**DIRECTIONS FOR THIS TASK**
Write the records out again, precisely as they stand.

[DATA UNDER STUDY — start]

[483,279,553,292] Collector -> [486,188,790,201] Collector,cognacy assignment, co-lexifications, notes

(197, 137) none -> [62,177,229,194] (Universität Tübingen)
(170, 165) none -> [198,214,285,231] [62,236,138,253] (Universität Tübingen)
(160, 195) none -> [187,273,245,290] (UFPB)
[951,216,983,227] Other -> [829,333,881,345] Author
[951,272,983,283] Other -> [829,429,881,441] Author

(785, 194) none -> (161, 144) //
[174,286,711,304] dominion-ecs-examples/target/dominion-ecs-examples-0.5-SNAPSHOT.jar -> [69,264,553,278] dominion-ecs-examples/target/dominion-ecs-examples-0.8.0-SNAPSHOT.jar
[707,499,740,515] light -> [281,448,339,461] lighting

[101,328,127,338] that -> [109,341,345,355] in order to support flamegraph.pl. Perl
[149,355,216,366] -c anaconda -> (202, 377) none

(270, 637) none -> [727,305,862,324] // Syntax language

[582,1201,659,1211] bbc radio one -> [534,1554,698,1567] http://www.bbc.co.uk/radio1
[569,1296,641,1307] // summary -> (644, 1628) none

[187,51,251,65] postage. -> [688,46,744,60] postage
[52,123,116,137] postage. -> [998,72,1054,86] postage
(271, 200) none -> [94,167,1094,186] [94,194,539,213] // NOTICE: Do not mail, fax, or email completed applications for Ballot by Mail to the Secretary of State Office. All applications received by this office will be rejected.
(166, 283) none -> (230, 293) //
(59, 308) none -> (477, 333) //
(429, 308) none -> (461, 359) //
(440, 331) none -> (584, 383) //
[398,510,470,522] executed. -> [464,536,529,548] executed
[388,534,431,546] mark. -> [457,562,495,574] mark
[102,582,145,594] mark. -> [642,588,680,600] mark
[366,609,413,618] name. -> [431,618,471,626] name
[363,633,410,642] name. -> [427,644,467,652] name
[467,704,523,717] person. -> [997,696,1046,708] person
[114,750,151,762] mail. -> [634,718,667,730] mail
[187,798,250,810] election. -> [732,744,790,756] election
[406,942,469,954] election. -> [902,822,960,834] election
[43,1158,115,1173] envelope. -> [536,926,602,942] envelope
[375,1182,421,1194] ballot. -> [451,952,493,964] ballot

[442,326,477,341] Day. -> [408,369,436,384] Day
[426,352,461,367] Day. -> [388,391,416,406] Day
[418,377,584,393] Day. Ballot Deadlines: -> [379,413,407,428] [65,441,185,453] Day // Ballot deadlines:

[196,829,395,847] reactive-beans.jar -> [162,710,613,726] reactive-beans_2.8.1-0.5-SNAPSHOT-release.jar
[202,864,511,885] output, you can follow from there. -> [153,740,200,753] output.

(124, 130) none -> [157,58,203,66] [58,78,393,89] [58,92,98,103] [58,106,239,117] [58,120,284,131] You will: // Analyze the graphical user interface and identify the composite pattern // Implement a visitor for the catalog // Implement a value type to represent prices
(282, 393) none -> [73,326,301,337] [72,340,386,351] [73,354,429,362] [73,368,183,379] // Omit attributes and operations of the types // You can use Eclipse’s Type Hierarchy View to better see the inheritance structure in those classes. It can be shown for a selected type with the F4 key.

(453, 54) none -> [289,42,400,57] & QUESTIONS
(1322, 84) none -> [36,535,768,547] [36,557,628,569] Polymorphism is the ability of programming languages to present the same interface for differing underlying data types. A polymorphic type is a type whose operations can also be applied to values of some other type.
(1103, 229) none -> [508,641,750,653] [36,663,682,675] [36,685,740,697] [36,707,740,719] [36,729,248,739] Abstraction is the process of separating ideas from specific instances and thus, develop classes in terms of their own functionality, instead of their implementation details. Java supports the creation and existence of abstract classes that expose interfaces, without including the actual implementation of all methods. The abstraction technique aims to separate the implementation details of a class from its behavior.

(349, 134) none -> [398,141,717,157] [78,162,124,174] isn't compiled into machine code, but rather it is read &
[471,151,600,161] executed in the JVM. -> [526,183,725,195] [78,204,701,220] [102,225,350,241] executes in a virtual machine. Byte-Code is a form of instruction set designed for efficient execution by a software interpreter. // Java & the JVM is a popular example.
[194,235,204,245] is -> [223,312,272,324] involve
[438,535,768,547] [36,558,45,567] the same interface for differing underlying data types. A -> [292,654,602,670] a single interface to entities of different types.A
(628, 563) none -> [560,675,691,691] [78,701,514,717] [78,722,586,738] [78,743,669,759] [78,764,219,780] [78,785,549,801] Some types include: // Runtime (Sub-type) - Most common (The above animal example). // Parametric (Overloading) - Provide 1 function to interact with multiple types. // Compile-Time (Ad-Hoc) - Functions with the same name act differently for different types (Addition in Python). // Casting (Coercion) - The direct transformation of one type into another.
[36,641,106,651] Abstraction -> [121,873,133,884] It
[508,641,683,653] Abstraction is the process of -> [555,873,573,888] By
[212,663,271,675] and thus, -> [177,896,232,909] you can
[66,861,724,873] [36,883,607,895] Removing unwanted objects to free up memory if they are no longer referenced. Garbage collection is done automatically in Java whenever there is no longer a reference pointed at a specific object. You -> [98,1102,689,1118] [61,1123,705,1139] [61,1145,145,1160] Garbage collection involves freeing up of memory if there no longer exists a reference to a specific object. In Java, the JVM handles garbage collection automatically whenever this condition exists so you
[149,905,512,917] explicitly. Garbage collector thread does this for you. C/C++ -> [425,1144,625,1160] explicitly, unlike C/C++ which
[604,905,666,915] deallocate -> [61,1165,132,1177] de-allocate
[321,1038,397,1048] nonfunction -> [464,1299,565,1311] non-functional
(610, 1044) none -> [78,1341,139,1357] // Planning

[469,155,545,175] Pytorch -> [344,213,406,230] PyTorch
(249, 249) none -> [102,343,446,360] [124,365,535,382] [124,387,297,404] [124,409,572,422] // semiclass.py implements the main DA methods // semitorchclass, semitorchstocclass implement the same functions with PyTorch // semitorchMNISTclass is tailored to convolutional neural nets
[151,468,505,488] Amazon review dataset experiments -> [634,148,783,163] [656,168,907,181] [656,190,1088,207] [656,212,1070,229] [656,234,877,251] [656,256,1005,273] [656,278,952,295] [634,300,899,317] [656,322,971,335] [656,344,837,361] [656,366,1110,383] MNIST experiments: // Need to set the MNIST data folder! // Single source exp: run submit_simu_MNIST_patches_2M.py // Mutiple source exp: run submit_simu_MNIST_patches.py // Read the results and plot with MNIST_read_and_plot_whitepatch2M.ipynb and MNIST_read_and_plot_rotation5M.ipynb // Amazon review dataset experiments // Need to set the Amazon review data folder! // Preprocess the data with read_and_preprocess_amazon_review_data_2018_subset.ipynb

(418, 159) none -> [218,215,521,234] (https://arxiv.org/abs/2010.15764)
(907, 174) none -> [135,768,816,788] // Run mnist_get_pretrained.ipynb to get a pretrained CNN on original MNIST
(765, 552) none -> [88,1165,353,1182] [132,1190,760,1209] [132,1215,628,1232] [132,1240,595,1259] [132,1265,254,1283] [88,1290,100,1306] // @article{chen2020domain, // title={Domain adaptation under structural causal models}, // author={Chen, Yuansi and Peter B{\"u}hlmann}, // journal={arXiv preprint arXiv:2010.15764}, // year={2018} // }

[DATA UNDER STUDY — finish]

**WRITTEN SOLUTION**
[483,279,553,292] Collector -> [486,188,790,201] Collector,cognacy assignment, co-lexifications, notes

(197, 137) none -> [62,177,229,194] (Universität Tübingen)
(170, 165) none -> [198,214,285,231] [62,236,138,253] (Universität Tübingen)
(160, 195) none -> [187,273,245,290] (UFPB)
[951,216,983,227] Other -> [829,333,881,345] Author
[951,272,983,283] Other -> [829,429,881,441] Author

(785, 194) none -> (161, 144) //
[174,286,711,304] dominion-ecs-examples/target/dominion-ecs-examples-0.5-SNAPSHOT.jar -> [69,264,553,278] dominion-ecs-examples/target/dominion-ecs-examples-0.8.0-SNAPSHOT.jar
[707,499,740,515] light -> [281,448,339,461] lighting

[101,328,127,338] that -> [109,341,345,355] in order to support flamegraph.pl. Perl
[149,355,216,366] -c anaconda -> (202, 377) none

(270, 637) none -> [727,305,862,324] // Syntax language

[582,1201,659,1211] bbc radio one -> [534,1554,698,1567] http://www.bbc.co.uk/radio1
[569,1296,641,1307] // summary -> (644, 1628) none

[187,51,251,65] postage. -> [688,46,744,60] postage
[52,123,116,137] postage. -> [998,72,1054,86] postage
(271, 200) none -> [94,167,1094,186] [94,194,539,213] // NOTICE: Do not mail, fax, or email completed applications for Ballot by Mail to the Secretary of State Office. All applications received by this office will be rejected.
(166, 283) none -> (230, 293) //
(59, 308) none -> (477, 333) //
(429, 308) none -> (461, 359) //
(440, 331) none -> (584, 383) //
[398,510,470,522] executed. -> [464,536,529,548] executed
[388,534,431,546] mark. -> [457,562,495,574] mark
[102,582,145,594] mark. -> [642,588,680,600] mark
[366,609,413,618] name. -> [431,618,471,626] name
[363,633,410,642] name. -> [427,644,467,652] name
[467,704,523,717] person. -> [997,696,1046,708] person
[114,750,151,762] mail. -> [634,718,667,730] mail
[187,798,250,810] election. -> [732,744,790,756] election
[406,942,469,954] election. -> [902,822,960,834] election
[43,1158,115,1173] envelope. -> [536,926,602,942] envelope
[375,1182,421,1194] ballot. -> [451,952,493,964] ballot

[442,326,477,341] Day. -> [408,369,436,384] Day
[426,352,461,367] Day. -> [388,391,416,406] Day
[418,377,584,393] Day. Ballot Deadlines: -> [379,413,407,428] [65,441,185,453] Day // Ballot deadlines:

[196,829,395,847] reactive-beans.jar -> [162,710,613,726] reactive-beans_2.8.1-0.5-SNAPSHOT-release.jar
[202,864,511,885] output, you can follow from there. -> [153,740,200,753] output.

(124, 130) none -> [157,58,203,66] [58,78,393,89] [58,92,98,103] [58,106,239,117] [58,120,284,131] You will: // Analyze the graphical user interface and identify the composite pattern // Implement a visitor for the catalog // Implement a value type to represent prices
(282, 393) none -> [73,326,301,337] [72,340,386,351] [73,354,429,362] [73,368,183,379] // Omit attributes and operations of the types // You can use Eclipse’s Type Hierarchy View to better see the inheritance structure in those classes. It can be shown for a selected type with the F4 key.

(453, 54) none -> [289,42,400,57] & QUESTIONS
(1322, 84) none -> [36,535,768,547] [36,557,628,569] Polymorphism is the ability of programming languages to present the same interface for differing underlying data types. A polymorphic type is a type whose operations can also be applied to values of some other type.
(1103, 229) none -> [508,641,750,653] [36,663,682,675] [36,685,740,697] [36,707,740,719] [36,729,248,739] Abstraction is the process of separating ideas from specific instances and thus, develop classes in terms of their own functionality, instead of their implementation details. Java supports the creation and existence of abstract classes that expose interfaces, without including the actual implementation of all methods. The abstraction technique aims to separate the implementation details of a class from its behavior.

(349, 134) none -> [398,141,717,157] [78,162,124,174] isn't compiled into machine code, but rather it is read &
[471,151,600,161] executed in the JVM. -> [526,183,725,195] [78,204,701,220] [102,225,350,241] executes in a virtual machine. Byte-Code is a form of instruction set designed for efficient execution by a software interpreter. // Java & the JVM is a popular example.
[194,235,204,245] is -> [223,312,272,324] involve
[438,535,768,547] [36,558,45,567] the same interface for differing underlying data types. A -> [292,654,602,670] a single interface to entities of different types.A
(628, 563) none -> [560,675,691,691] [78,701,514,717] [78,722,586,738] [78,743,669,759] [78,764,219,780] [78,785,549,801] Some types include: // Runtime (Sub-type) - Most common (The above animal example). // Parametric (Overloading) - Provide 1 function to interact with multiple types. // Compile-Time (Ad-Hoc) - Functions with the same name act differently for different types (Addition in Python). // Casting (Coercion) - The direct transformation of one type into another.
[36,641,106,651] Abstraction -> [121,873,133,884] It
[508,641,683,653] Abstraction is the process of -> [555,873,573,888] By
[212,663,271,675] and thus, -> [177,896,232,909] you can
[66,861,724,873] [36,883,607,895] Removing unwanted objects to free up memory if they are no longer referenced. Garbage collection is done automatically in Java whenever there is no longer a reference pointed at a specific object. You -> [98,1102,689,1118] [61,1123,705,1139] [61,1145,145,1160] Garbage collection involves freeing up of memory if there no longer exists a reference to a specific object. In Java, the JVM handles garbage collection automatically whenever this condition exists so you
[149,905,512,917] explicitly. Garbage collector thread does this for you. C/C++ -> [425,1144,625,1160] explicitly, unlike C/C++ which
[604,905,666,915] deallocate -> [61,1165,132,1177] de-allocate
[321,1038,397,1048] nonfunction -> [464,1299,565,1311] non-functional
(610, 1044) none -> [78,1341,139,1357] // Planning

[469,155,545,175] Pytorch -> [344,213,406,230] PyTorch
(249, 249) none -> [102,343,446,360] [124,365,535,382] [124,387,297,404] [124,409,572,422] // semiclass.py implements the main DA methods // semitorchclass, semitorchstocclass implement the same functions with PyTorch // semitorchMNISTclass is tailored to convolutional neural nets
[151,468,505,488] Amazon review dataset experiments -> [634,148,783,163] [656,168,907,181] [656,190,1088,207] [656,212,1070,229] [656,234,877,251] [656,256,1005,273] [656,278,952,295] [634,300,899,317] [656,322,971,335] [656,344,837,361] [656,366,1110,383] MNIST experiments: // Need to set the MNIST data folder! // Single source exp: run submit_simu_MNIST_patches_2M.py // Mutiple source exp: run submit_simu_MNIST_patches.py // Read the results and plot with MNIST_read_and_plot_whitepatch2M.ipynb and MNIST_read_and_plot_rotation5M.ipynb // Amazon review dataset experiments // Need to set the Amazon review data folder! // Preprocess the data with read_and_preprocess_amazon_review_data_2018_subset.ipynb

(418, 159) none -> [218,215,521,234] (https://arxiv.org/abs/2010.15764)
(907, 174) none -> [135,768,816,788] // Run mnist_get_pretrained.ipynb to get a pretrained CNN on original MNIST
(765, 552) none -> [88,1165,353,1182] [132,1190,760,1209] [132,1215,628,1232] [132,1240,595,1259] [132,1265,254,1283] [88,1290,100,1306] // @article{chen2020domain, // title={Domain adaptation under structural causal models}, // author={Chen, Yuansi and Peter B{\"u}hlmann}, // journal={arXiv preprint arXiv:2010.15764}, // year={2018} // }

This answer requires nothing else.